____ LISTED RECORDS
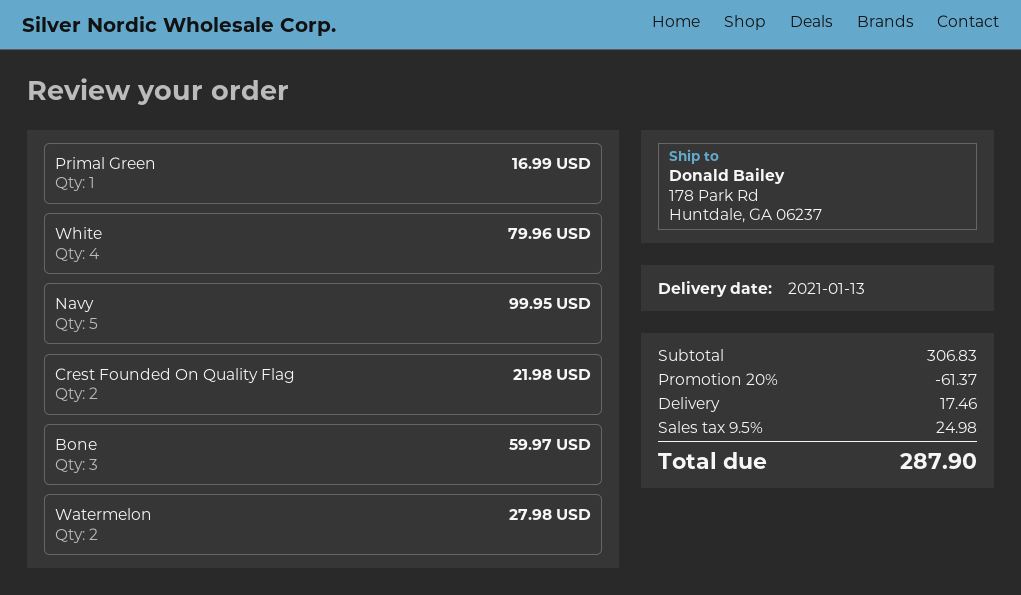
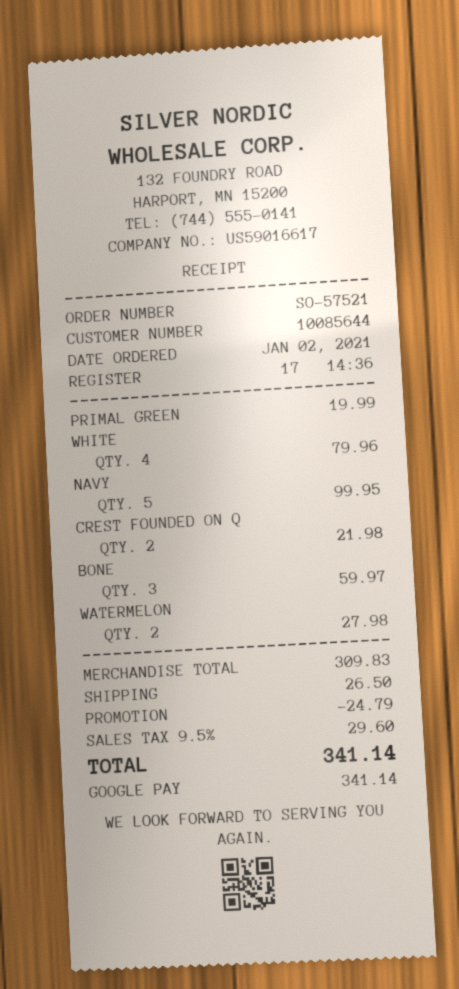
Primal Green: 1 for 16.99 -> 1 for 19.99
subtotal: 306.83 -> 309.83
discount: 61.37 -> 24.79
shipping: 17.46 -> 26.50
tax: 9.5% = 24.98 -> 9.5% = 29.60
total: 287.90 -> 341.14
________
- YOUR OBJECTIVE -
Return every entry above exactly. Pictures stay out.

- RESULT OF THE TASK -
Primal Green: 1 for 16.99 -> 1 for 19.99
subtotal: 306.83 -> 309.83
discount: 61.37 -> 24.79
shipping: 17.46 -> 26.50
tax: 9.5% = 24.98 -> 9.5% = 29.60
total: 287.90 -> 341.14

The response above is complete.